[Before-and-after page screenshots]
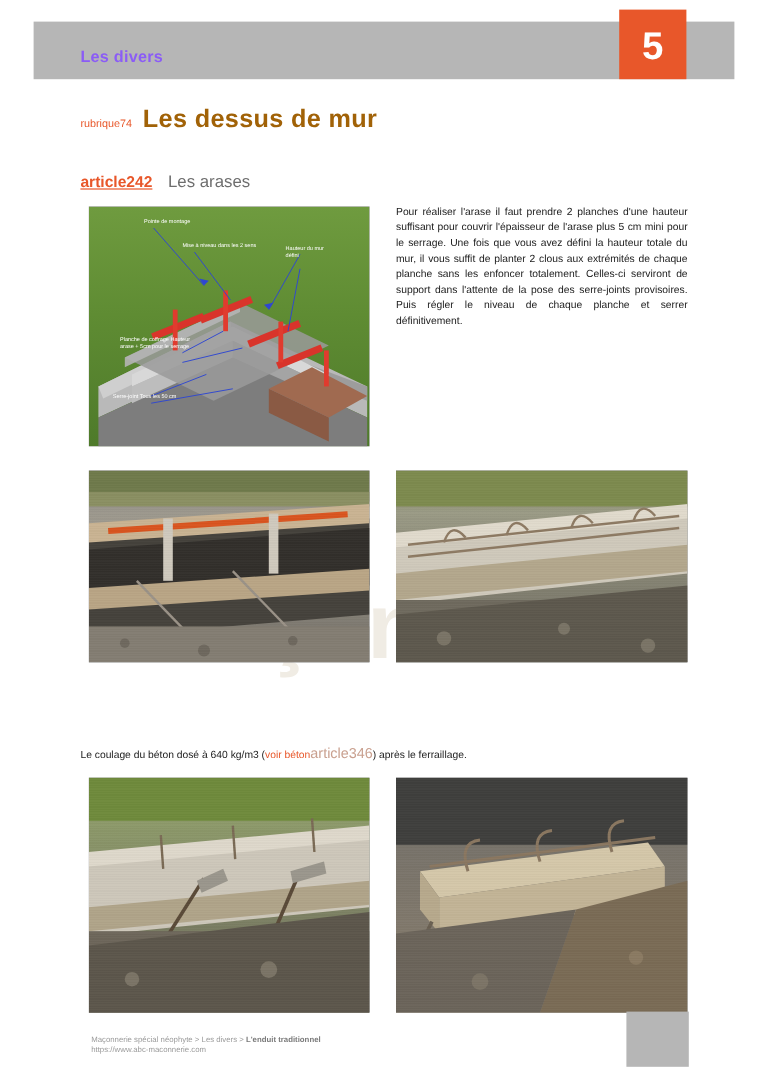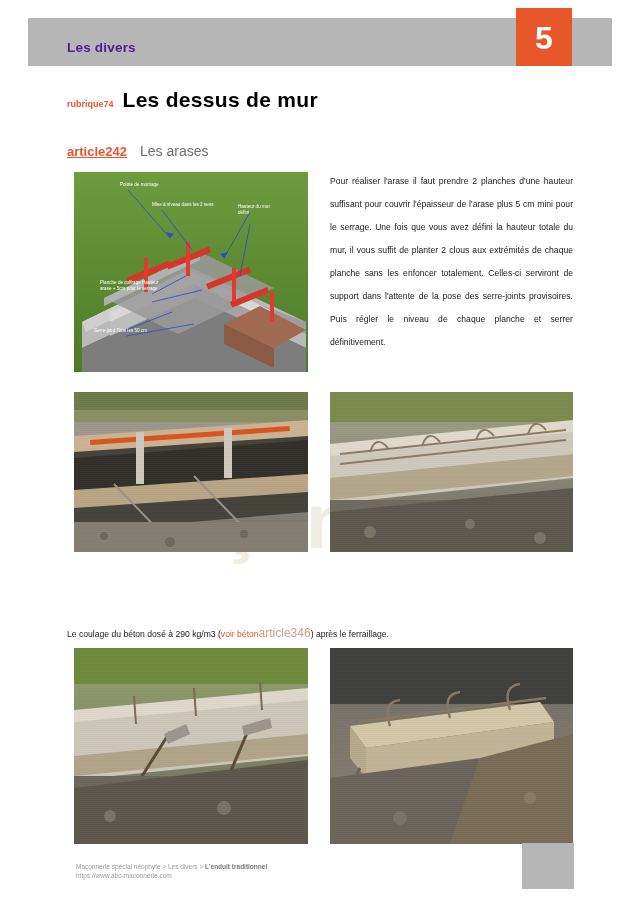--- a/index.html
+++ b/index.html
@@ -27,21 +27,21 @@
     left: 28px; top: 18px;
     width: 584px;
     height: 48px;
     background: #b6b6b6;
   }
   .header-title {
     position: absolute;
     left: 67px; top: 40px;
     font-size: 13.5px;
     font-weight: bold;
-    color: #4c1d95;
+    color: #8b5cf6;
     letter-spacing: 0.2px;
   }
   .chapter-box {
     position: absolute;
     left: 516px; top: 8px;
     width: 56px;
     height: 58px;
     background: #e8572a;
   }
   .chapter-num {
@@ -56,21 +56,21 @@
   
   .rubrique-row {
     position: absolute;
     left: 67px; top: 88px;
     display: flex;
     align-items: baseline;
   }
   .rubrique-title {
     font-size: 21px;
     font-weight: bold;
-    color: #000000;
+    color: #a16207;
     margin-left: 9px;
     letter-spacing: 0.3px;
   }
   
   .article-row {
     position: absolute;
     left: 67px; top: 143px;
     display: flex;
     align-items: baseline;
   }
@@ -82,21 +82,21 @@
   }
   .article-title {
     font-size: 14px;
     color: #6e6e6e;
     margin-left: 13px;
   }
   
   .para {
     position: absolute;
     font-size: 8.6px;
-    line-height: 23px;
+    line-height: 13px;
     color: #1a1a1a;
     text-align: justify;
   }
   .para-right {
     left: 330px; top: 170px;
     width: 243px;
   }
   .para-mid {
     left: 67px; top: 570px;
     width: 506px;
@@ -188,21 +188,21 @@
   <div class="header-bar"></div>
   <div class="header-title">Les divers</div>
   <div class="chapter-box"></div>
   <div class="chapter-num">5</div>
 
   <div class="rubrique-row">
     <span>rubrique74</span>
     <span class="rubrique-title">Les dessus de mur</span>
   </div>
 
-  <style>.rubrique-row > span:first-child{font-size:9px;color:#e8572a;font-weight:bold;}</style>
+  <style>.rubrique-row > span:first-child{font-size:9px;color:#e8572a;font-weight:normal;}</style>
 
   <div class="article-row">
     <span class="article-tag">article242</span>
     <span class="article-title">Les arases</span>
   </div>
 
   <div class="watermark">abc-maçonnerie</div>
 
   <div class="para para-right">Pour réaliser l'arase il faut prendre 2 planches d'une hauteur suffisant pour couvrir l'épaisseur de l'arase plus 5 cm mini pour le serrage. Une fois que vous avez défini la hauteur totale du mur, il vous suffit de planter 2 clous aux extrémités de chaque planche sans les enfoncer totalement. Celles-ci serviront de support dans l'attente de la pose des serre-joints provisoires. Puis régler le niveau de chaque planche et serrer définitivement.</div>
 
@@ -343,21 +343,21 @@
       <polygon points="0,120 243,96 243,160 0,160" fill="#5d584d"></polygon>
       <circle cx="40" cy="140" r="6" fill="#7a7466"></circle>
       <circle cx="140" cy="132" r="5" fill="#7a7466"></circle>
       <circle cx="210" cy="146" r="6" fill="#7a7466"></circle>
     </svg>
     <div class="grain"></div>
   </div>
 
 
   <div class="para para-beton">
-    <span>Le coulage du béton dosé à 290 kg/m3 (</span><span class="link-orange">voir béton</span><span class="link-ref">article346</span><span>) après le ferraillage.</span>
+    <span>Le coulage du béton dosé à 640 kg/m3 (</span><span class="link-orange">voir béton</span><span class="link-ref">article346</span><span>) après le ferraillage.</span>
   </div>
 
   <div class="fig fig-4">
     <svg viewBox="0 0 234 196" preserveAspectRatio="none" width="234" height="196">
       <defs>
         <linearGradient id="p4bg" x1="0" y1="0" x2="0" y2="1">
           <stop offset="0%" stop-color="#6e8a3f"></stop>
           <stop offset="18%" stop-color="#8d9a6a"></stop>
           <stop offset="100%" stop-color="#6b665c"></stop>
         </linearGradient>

* * *

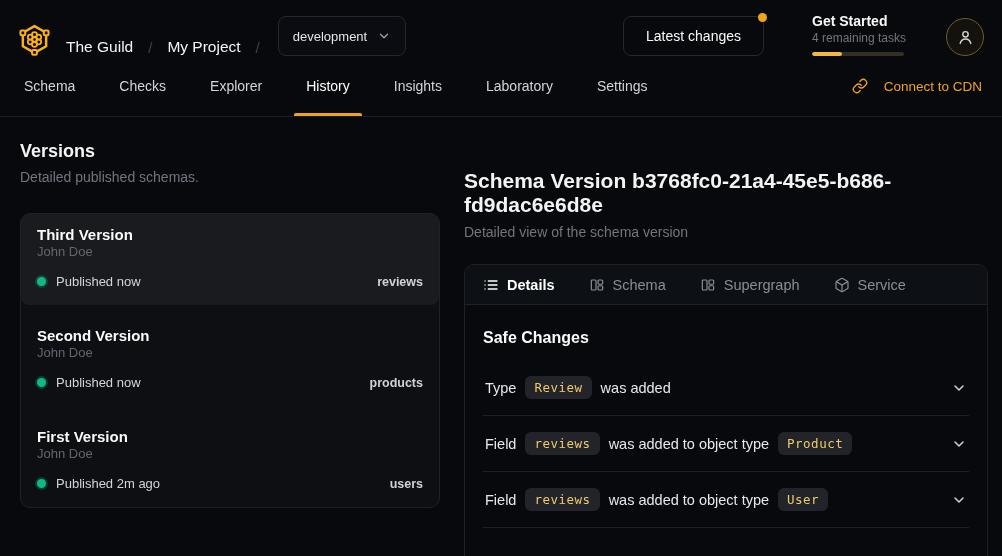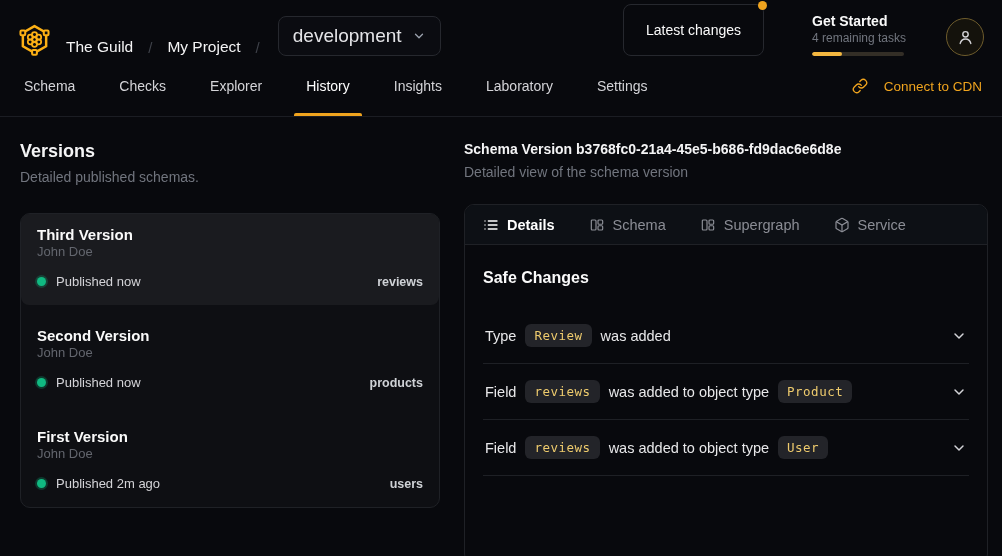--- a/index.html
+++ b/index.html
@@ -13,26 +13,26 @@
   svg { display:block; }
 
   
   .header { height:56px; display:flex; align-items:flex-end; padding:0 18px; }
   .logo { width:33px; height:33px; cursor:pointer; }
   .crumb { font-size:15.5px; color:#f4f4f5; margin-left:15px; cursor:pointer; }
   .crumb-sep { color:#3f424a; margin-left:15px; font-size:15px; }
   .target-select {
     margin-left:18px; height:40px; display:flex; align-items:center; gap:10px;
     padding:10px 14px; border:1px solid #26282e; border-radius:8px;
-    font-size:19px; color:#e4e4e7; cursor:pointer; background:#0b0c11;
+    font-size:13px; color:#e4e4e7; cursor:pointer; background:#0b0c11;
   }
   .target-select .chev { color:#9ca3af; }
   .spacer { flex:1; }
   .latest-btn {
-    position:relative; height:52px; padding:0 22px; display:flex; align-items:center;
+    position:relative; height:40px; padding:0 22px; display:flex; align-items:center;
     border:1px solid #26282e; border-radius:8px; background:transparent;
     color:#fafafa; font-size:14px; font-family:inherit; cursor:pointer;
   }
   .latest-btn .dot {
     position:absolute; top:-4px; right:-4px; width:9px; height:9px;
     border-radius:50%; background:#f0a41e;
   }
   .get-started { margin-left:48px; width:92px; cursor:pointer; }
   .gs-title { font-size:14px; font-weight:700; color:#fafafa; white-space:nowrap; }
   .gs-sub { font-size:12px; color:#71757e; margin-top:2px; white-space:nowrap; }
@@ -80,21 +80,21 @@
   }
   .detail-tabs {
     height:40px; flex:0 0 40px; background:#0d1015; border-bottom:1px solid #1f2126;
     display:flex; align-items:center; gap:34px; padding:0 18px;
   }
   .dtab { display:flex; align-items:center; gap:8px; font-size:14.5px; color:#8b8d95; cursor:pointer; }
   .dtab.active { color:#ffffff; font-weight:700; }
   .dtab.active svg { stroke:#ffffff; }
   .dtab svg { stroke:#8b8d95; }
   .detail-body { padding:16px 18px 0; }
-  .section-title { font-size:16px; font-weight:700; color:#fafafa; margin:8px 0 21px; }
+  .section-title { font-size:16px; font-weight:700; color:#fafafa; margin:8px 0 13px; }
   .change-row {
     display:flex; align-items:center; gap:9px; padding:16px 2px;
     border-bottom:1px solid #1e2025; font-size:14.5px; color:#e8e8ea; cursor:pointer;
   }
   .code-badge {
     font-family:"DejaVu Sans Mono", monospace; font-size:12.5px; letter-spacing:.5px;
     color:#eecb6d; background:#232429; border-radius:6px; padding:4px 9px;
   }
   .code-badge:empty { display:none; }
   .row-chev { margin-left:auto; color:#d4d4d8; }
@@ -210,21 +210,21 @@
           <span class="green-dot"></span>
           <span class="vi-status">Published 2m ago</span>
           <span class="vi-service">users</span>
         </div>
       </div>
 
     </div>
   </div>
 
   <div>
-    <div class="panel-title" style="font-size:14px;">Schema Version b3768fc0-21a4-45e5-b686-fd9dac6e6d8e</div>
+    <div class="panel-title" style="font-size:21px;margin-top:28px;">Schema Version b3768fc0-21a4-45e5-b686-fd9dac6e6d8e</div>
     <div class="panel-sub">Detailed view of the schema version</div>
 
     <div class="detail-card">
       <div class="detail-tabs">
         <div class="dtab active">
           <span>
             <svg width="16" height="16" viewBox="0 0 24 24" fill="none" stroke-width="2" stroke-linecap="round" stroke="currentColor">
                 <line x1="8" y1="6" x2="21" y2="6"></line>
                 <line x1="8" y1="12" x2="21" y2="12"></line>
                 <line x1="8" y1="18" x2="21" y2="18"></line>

...

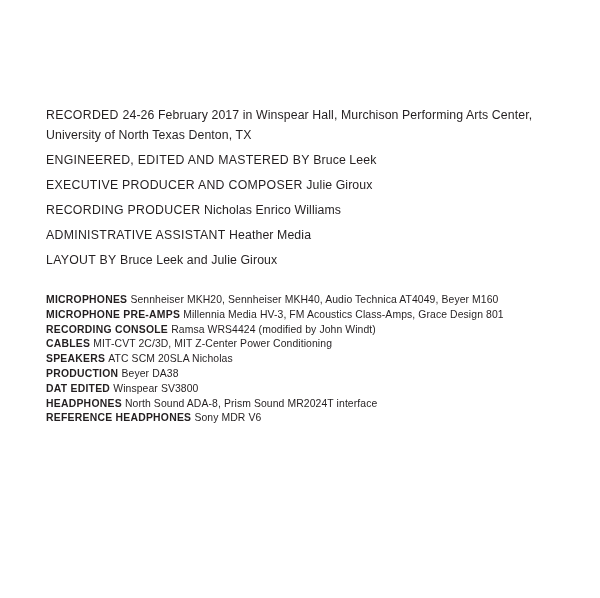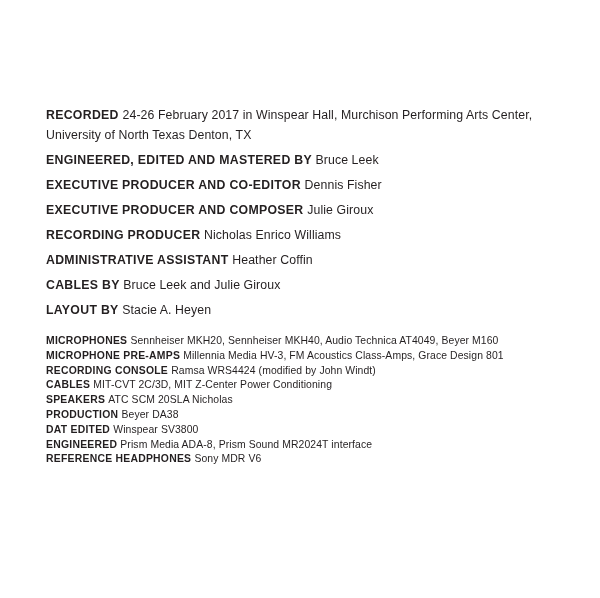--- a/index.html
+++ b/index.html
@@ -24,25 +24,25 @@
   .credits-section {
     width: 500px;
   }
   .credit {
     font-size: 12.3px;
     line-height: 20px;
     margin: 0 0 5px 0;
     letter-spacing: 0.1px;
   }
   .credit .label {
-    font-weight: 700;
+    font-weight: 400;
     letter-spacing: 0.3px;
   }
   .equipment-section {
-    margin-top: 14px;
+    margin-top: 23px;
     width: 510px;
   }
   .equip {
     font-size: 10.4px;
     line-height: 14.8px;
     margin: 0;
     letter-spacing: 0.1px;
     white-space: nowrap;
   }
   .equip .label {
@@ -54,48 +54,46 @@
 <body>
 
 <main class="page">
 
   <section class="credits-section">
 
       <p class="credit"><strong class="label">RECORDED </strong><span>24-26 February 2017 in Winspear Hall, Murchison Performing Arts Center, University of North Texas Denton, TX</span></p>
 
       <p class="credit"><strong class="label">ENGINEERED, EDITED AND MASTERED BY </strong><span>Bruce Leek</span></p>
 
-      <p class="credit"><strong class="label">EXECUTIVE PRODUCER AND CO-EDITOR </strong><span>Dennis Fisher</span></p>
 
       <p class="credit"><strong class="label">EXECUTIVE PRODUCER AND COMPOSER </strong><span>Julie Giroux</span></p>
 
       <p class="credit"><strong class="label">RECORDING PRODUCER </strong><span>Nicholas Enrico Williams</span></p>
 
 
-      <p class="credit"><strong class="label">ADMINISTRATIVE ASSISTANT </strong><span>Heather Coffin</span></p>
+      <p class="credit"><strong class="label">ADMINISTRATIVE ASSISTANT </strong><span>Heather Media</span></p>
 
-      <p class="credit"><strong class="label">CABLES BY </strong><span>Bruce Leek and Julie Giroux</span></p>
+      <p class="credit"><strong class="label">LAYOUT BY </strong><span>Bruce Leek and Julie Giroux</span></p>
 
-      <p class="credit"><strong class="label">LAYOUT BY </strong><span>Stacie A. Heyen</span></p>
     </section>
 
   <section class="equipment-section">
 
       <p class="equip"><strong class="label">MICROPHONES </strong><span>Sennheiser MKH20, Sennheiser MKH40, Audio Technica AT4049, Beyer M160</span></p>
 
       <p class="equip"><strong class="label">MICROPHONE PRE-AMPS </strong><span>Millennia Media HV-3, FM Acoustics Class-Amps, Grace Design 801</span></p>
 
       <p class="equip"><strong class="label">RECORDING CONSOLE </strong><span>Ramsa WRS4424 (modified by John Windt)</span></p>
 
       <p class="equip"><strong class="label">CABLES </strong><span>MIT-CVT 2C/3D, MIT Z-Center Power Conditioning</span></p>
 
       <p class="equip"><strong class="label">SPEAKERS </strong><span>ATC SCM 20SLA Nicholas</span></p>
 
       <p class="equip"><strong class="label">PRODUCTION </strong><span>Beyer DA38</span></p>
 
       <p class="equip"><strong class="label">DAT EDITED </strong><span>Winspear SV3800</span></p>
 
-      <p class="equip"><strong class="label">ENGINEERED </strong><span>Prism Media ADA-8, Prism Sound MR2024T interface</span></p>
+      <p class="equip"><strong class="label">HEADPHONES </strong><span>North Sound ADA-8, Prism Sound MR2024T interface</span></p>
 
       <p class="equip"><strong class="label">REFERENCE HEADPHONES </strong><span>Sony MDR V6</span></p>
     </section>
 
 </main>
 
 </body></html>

#### Aim of the task:
Out of the entries above, write out only the lines between the line holding "BY </strong><span>Bruce Leek</span></p>" and the line holding "CO-EDITOR </strong><span>Dennis Fisher</span></p>", inclusive, each exactly as given.

#### Answer area:
       <p class="credit"><strong class="label">ENGINEERED, EDITED AND MASTERED BY </strong><span>Bruce Leek</span></p>
 
-      <p class="credit"><strong class="label">EXECUTIVE PRODUCER AND CO-EDITOR </strong><span>Dennis Fisher</span></p>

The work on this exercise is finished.